Mapping the online landscape to predict tipping pointsMay 7th, 2013 in Technology / Computer Sciences
(Phys.org) —If somebody in a remote corner of the world sets fire to an American flag, but no one else is there to see it, did it really burn?
Absolutely. And thanks to social media, it will keep burning—figuratively, anyway—as news and images of the desecration fan the flames across the internet. Given the reach of today's ever-connected global society, the online outcry could quickly result in a real-world uprising. Writ large, think Arab Spring.
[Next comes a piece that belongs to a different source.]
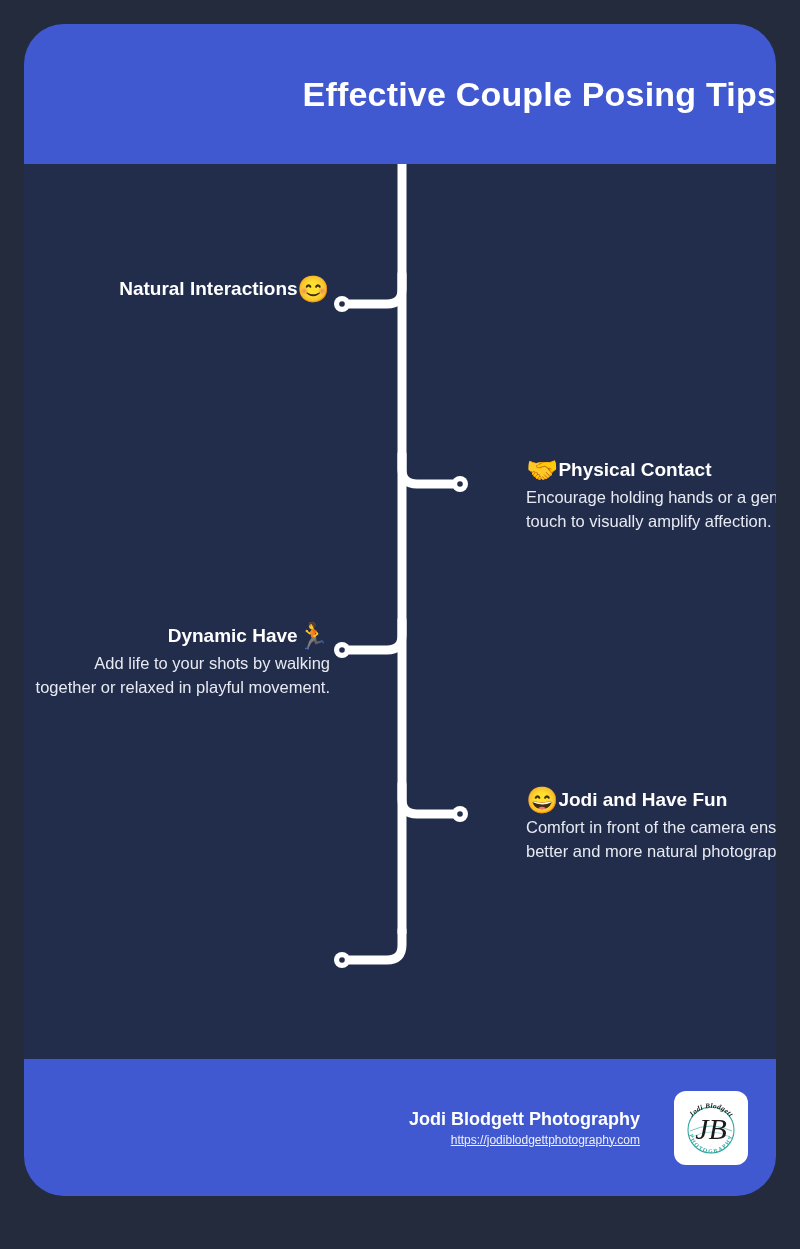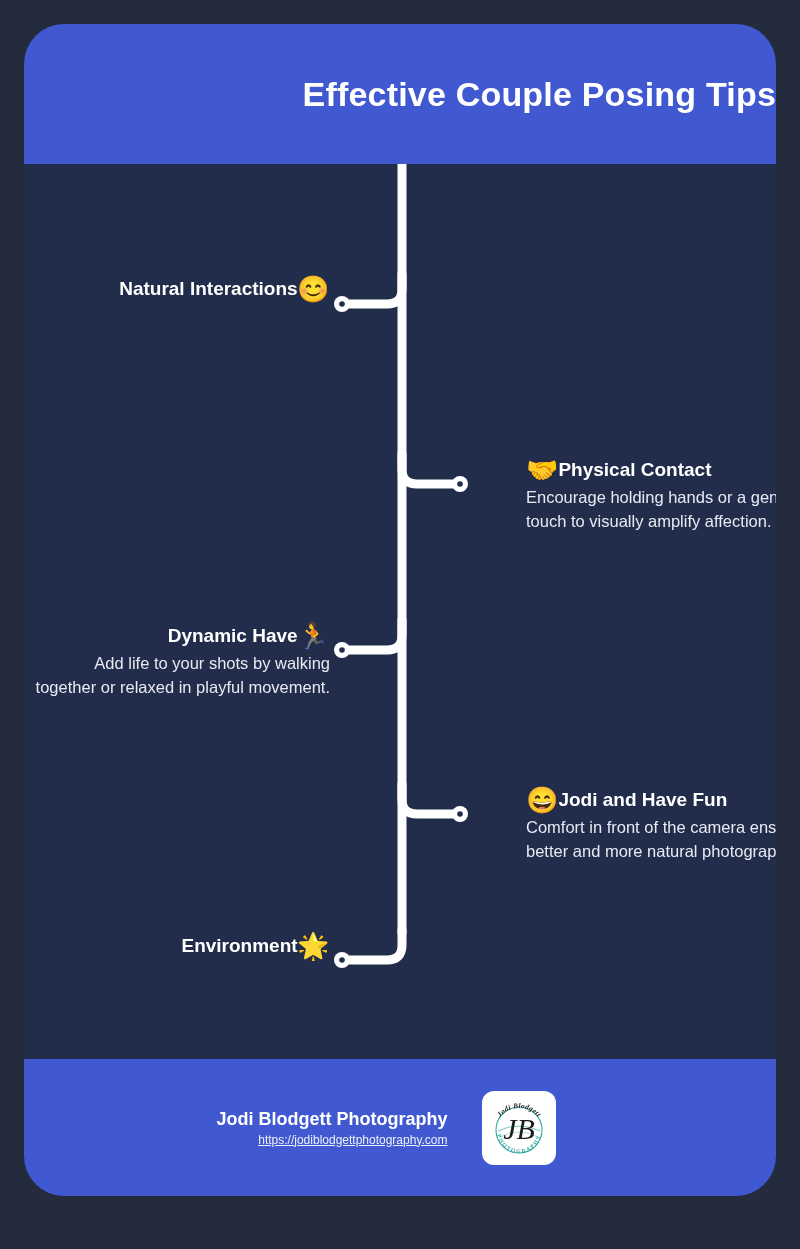"Environment" div.item-head { html: <div> <span>Environment</span> <span>🌟</span> </div> -> none }
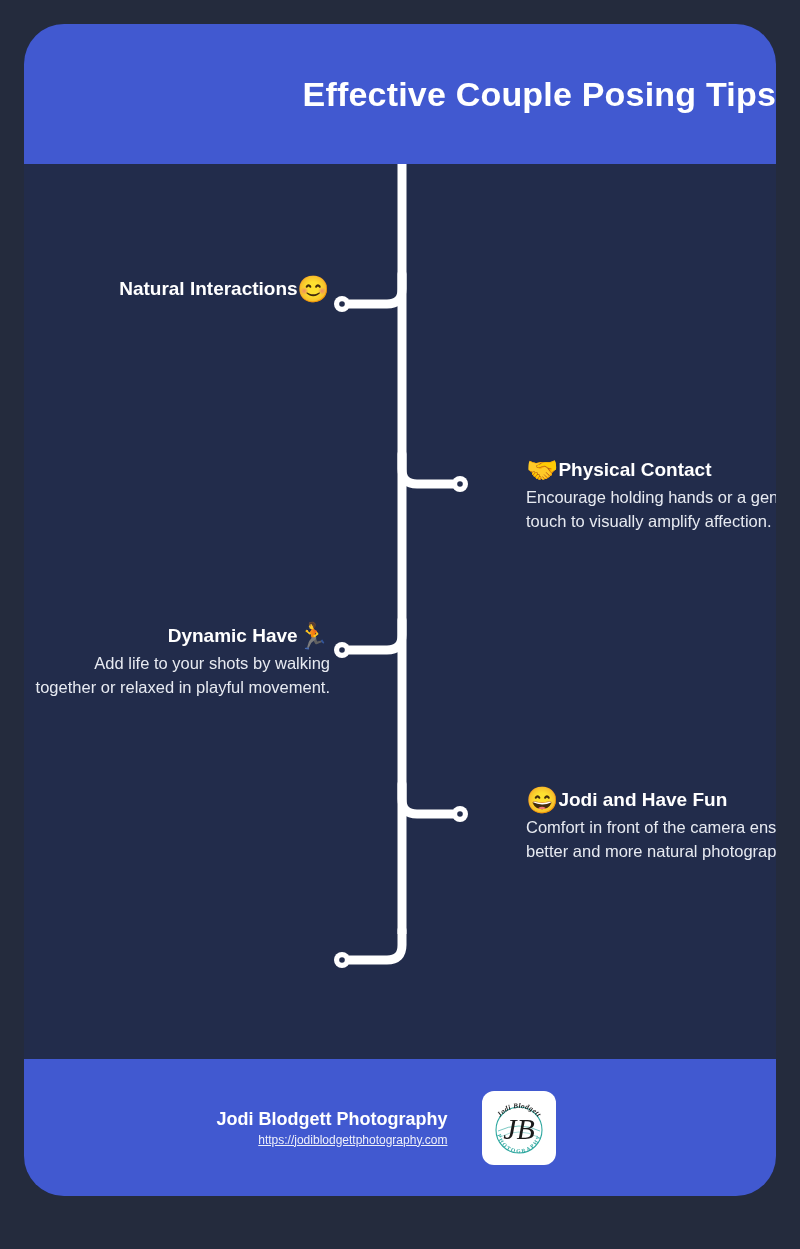"Jodi Blodgett Photography" .footer { justify-content: center -> flex-end }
But could such an occurrence be prevented if we better understood—and could even predict—when, why, and how something will go viral? What if we could identify digital tipping points before they induced potentially massive chain reactions?
The answer may lie in network modeling, a way of mapping the digital landscape in order to more readily identify when a new highway is evolving—or when something, or someone, is about to go metaphorically off-road. Call it cartography 2.0.
Such hypothetical solutions may soon become reality, courtesy of an ongoing project in which a group of UC Santa Barbara computer scientists is playing a key role. Hoping to enable advanced intelligence for the digital age, the U.S. Army-funded initiative aims to model different types of information networks and discern the shared dynamics that could make predictions possible.
"If a flag burning happens somewhere, maybe it will lead to a riot, so you want to understand how messages about this riot are going to spread. And if you want to contain the effects of those messages, what is the right way?" said Ambuj K. Singh, a professor in UCSB's Department of Computer Science who is part of the effort. "You need to have a model for how that information propagates. Can we model these effects so that we can predict what will happen, and—if we have to stop this from happening—ensure that it does not happen?
Singh and fellow UCSB computer science professors Tobias Hollerer and Xifeng Yan comprise a team that has received an approximately $1-million-per-year grant to continue work on the endeavor that is four years into its 10-year timeline. The interdisciplinary undertaking has involved a number of students and postdoctoral researchers.
To explore these questions of network dynamics and behavior, the UCSB-based group is examining data from Facebook, Twitter and Wikipedia, as well as from transportation and communications networks, looking for shared patterns across multiple networks. The intent is to predict potential end results by tracking beginnings—whether it's the first post about a flag burning, or the first cluster of searches about an illness or pharmaceutical side-effect.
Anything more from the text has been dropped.